Field of Glory Wargaming at Britcon 2009 - Sunny Manchester 2009
Oh my Lord! I am Campione de Tutti Europa! And now I have to take the same army, and maybe face some of the same opponents to the crucible of intense all-action wargaming which is Britcon.
The army stayed the same, exactly the same. Just in case you forgot the logic behind the choice was:
- I had just finished painting a new army up
- Apparently it was quite good - in the hands of better players than me
- I could make 800 AP with an IC fill the table almost, with near-bullet-proof troops. So hopefully I would have an answer to those pesky LH armies that had previously plagued me this time around.
This time the army had practiced though, and were learning how to fight together as a smooth functioning machine. After all, at the end of the day an army is a team. It lives, eats, sleeps, fights as a team. This individuality stuff is a bunch of bullshit.
For Britcon I went up to Manchester very early indeed, to help with setup. Rather than bore you with the details of moving tables, you can be bored with some stuff I wrote for the wargamer.com website about it.
So, eventually, after a practice game using Santa Hooey Doodahs Friday night came around and I found myself facing the very same Principate Roman army that had inspired me to buy my own chaps the year before. This time the army was slightly different and the list is available here
Pictures of Romans from my Ancients Photo Directory
The astonishing Principate Roman army was even bigger than mine, with loads of small blocks of legionaries massed on their right flank, and cavalry and skirmishers screening the left. My legions had also been able to concentrate on my left - a legion on legion Civil War looked set to start.
The game started as my Romans swiftly moved to cut off an attempt by the Principate to sneak some LH round our flank. Our LH were also in attendance, but the weight of numbers was with us..
In the middle the Principate legions advanced steadfastly and colourfully behind their mixed shields, although it is absurd to believe that soldiers who cannot be made to wear the proper uniform can be induced to move forward in battle.
A ploughed field dominated the middle of the table and my men, stretched thinly across the park found it was looking dangerously like a weak spot in our lines as the enemy massed auxilia there - but their auxilia were only protected, and ours were armoured - and one of our legions too stepped into the disordering terrain to help plug the gap.
Caesar himself was involved in leading forward his center, and constantly helped in redressing the lines as he knew that officers who fail to perform their duty by correcting small violations and in enforcing proper conduct are incapable of leading
The Principate horse were doing their damnedest in an ostentatious manner, yet despite their great paint job were cut off by the quick thinking slingers and auxilia.

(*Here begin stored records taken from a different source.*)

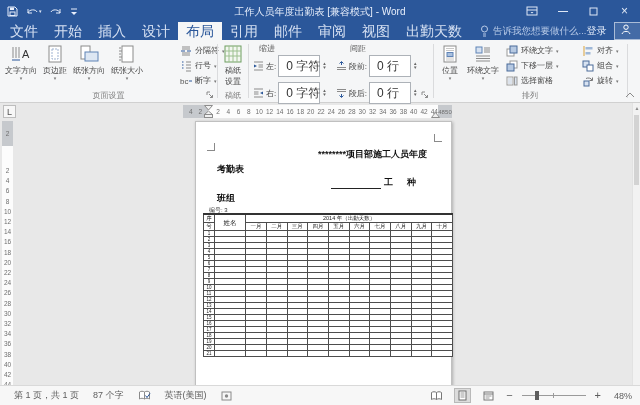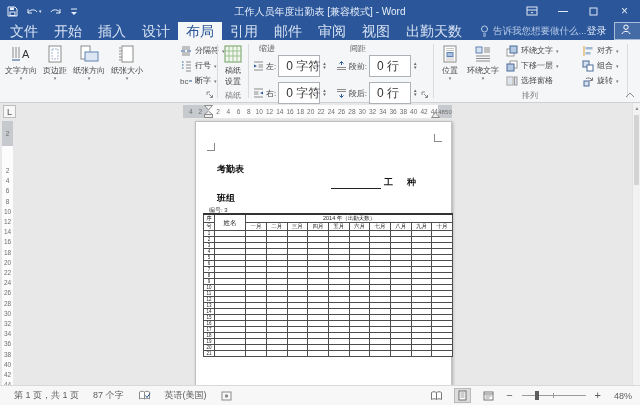--- a/index.html
+++ b/index.html
@@ -270,20 +270,21 @@
     <span>
             <svg width="12" height="12" viewBox="0 0 12 12">
               <text x="0" y="9" font-size="8" fill="#555">bc</text>
               <path d="M9 6h3" stroke="#2b579a"></path>
             </svg>
           </span>
     <span>断字</span>
     <span class="sarrow">▾</span>
         </div>
       </div>
+    <div class="grp-label">页面设置</div>
     <span class="launcher" style="right:2px">
         <svg width="8" height="8" viewBox="0 0 8 8">
           <path d="M1 1h3M1 1v3" stroke="#8a8a8a" fill="none"></path>
           <path d="M3 3l3.5 3.5" stroke="#8a8a8a"></path>
           <path d="M6.5 4v2.5H4" fill="none" stroke="#8a8a8a"></path>
         </svg>
       </span>
   </div>
   <div class="rdivider" style="left:217px"></div>
 
@@ -551,20 +552,21 @@
         <span class="vnum" style="top: 200.6px;">38</span>
         <span class="vnum" style="top: 210.8px;">40</span>
         <span class="vnum" style="top: 221px;">42</span>
         <span class="vnum" style="top: 231.2px;">44</span>
       </div>
   </div>
 
   <div id="page">
     <div class="cropmark" id="crop-tl"></div>
     <div class="cropmark" id="crop-tr"></div>
+    <div id="doc-title1">********项目部施工人员年度</div>
     <div id="doc-title2">考勤表</div>
     <div id="worktype-line">
       <span id="worktype-blank"></span>
       <span>工</span>
       <span id="worktype-gap"></span>
       <span>种</span>
     </div>
     <div id="doc-group">班组</div>
     <div id="code-line">
       <span>编号: 3</span>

As the legions expanded further into the ploughed area, Caesar detached some of his auxilia and they started to close the jaws of the trap on the Principate auxilia and bowmen. The Principate auxilia may have been exhibiting courage - or it may just have been fear holding on a minute longer...?
The general plan was to charge forward as fast as possible and trust that better quality and better armour would carry the day for the Dominate Legions against their slightly earlier cousins - trusting that a plan violently executed now is better than a perfect plan executed next week. Then again, the sole superior legion in the middle of the Principate line looked like it would be first into the fight.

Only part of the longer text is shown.